Yet at the same time the morels are trying to escape the dying forest, they also play a role in its renewal. The slightly sulfurous, meaty odor of morels attracts flies, which lay eggs in the safety of the mushroom’s hollow stalk. Larvae emerge and feed on the flesh of the morels; birds then return to the forest to feed on the larvae, in the process dropping seeds that sprout on the forest floor. Mushrooms are hinges in nature, now turning toward death, now toward new life.

After lunch we wandered off our separate ways again for a few more hours. I worked my way downhill, slip sliding in the mud along a steep embankment that followed a stream until it emptied into a creek. I had no idea where I was or where I was going: I was following the trail of mushrooms like a desultory train of thought, heedless of anything else. Including, as it turned out, property lines: I ran into a forester who told me I was on his company’s land. But that was okay with him, just so long as I promised to tell people that logging companies aren’t always evil. Logging companies aren’t always evil. The forester, evidently thrilled to have someone to talk to, told me to keep an eye out along the creek—it was called Beaver Creek—for large boulders with blackened hollows scooped out of them like bowls. It seems the Washoe Indians would wash and mash acorns in these bowls and then bake them into a kind of flat bread.

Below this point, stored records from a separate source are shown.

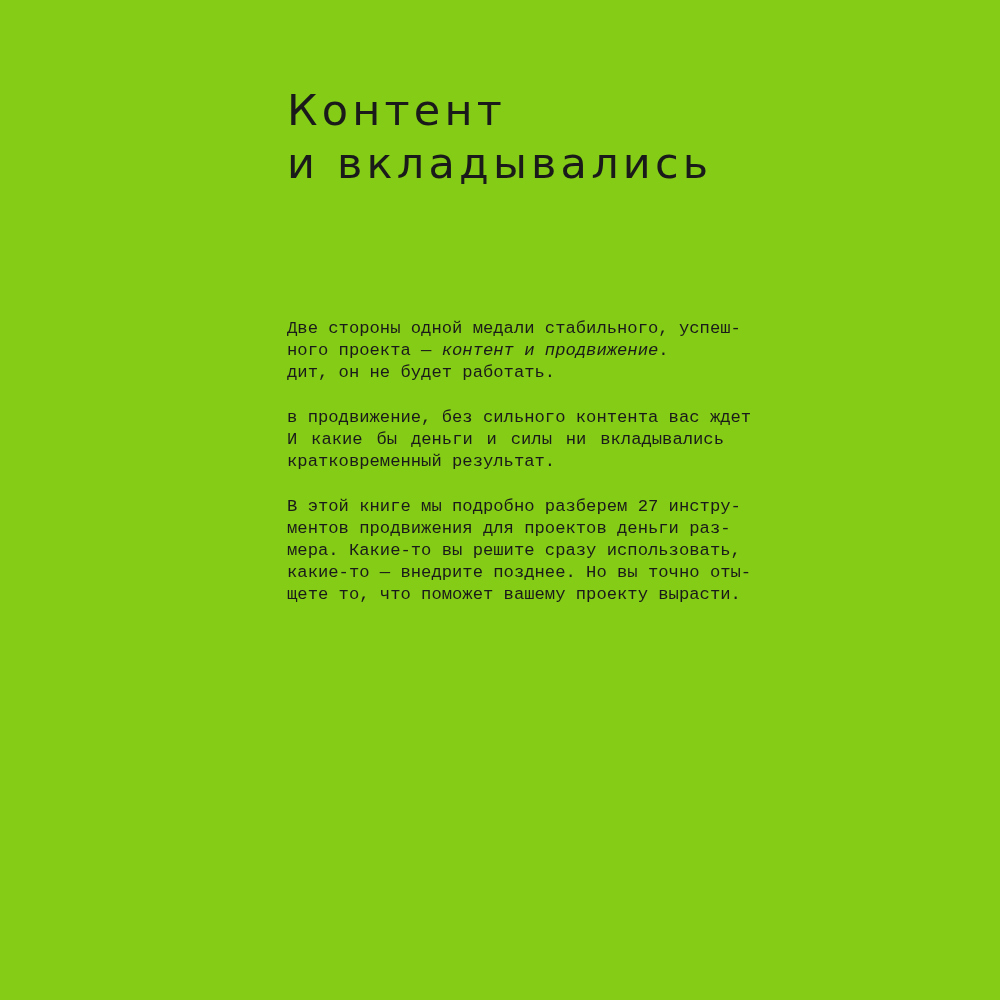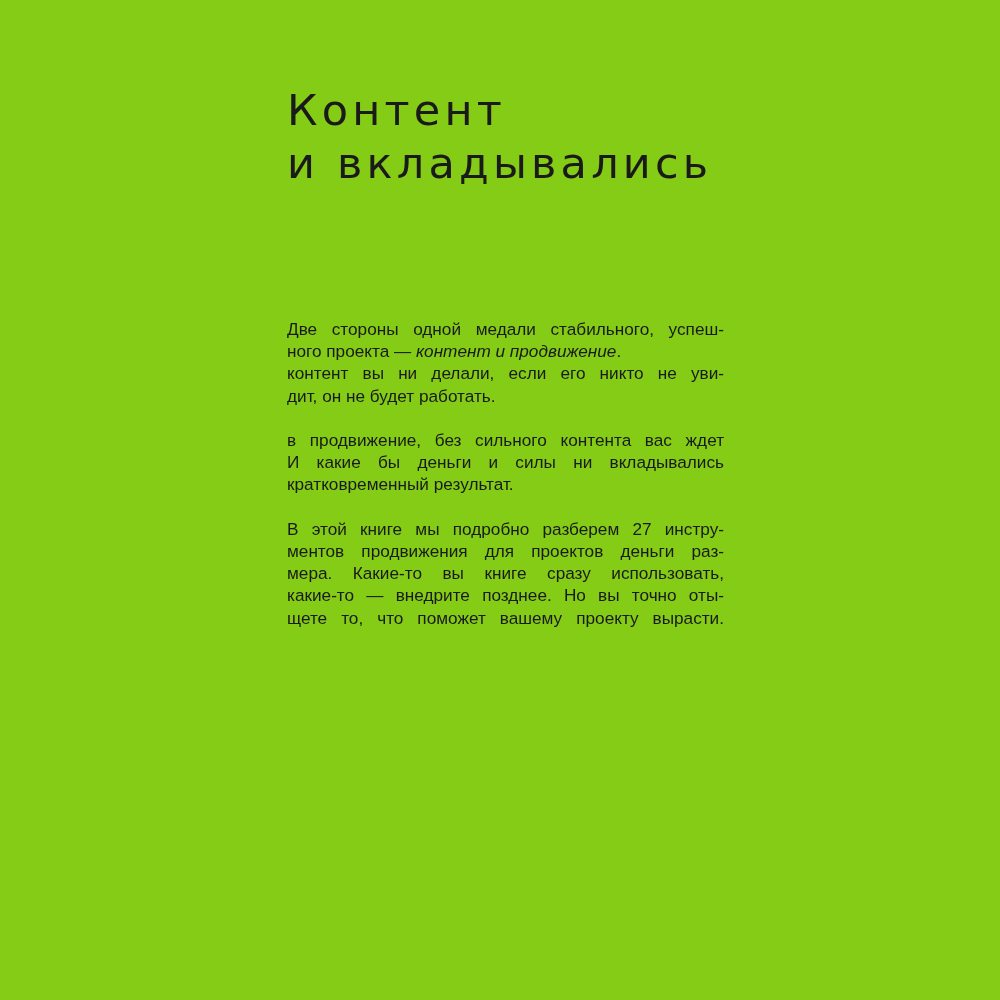"Две стороны одной медали стабильного," .body { font-family: Liberation Sans, sans-serif -> Liberation Mono, monospace }
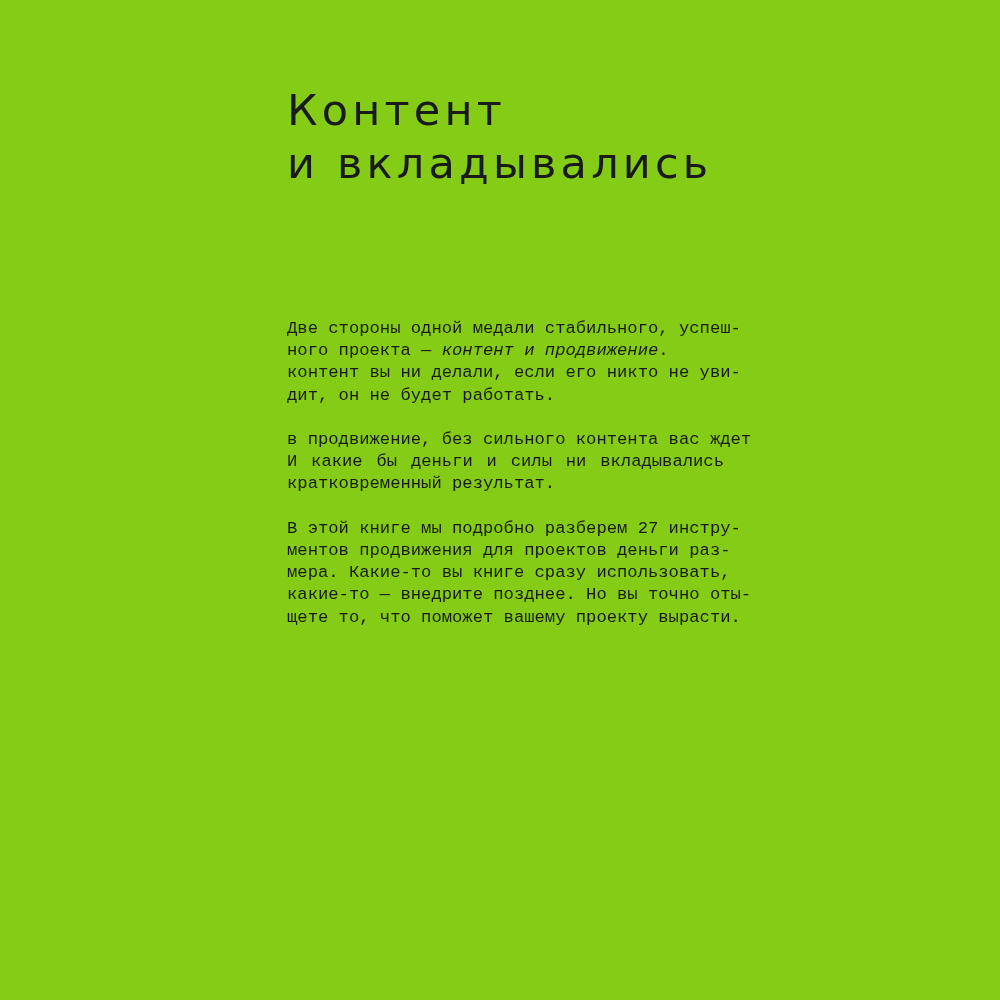"контент вы ни делали, если" span.ln { html: <span>контент вы ни делали, если его никто не уви-</span> -> none }
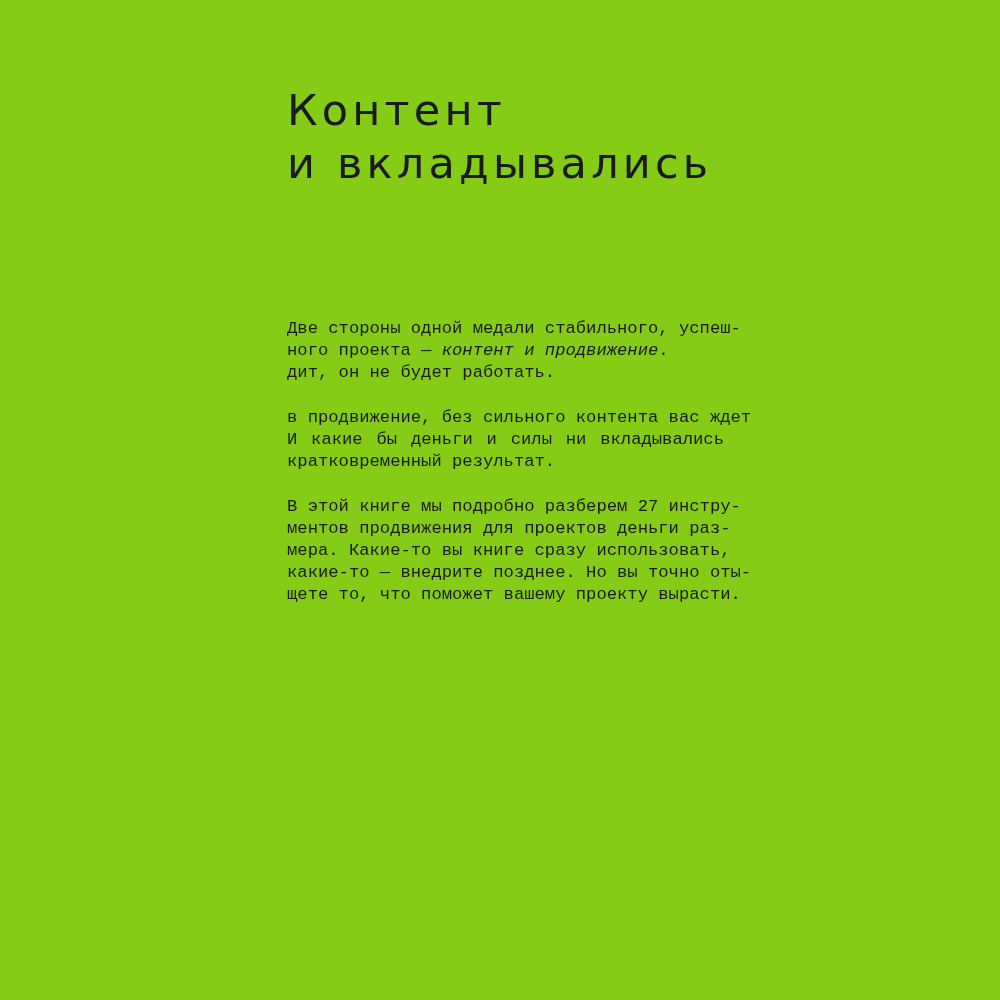"мера. Какие-то вы книге сразу" span.ln { text: книге -> решите }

I never did find one of the Indian bowls, but hearing about them made me realize that this forest had been part of a human food chain for hundreds, perhaps thousands of years. The Indians understood that you could work out relations with wild species that didn’t necessarily involve bringing them under your roof. Oaks have always refused the domestic bargain, clinging to their bitterness in the face of countless human efforts to domesticate them. But the Indians found a way to live off these trees even so, by devising a way to detoxify the acorns. (We have to do something similar with these morels, which, uncooked, would sicken us.) So much here has changed. The oaks have given way to pine, obviously, and the forest food chain that once sustained the Washoe along Beaver Creek now, attenuated and extended, reaches clear to the coast, linking these woods to a pricey taste on tonight’s menu at Chez Panisse.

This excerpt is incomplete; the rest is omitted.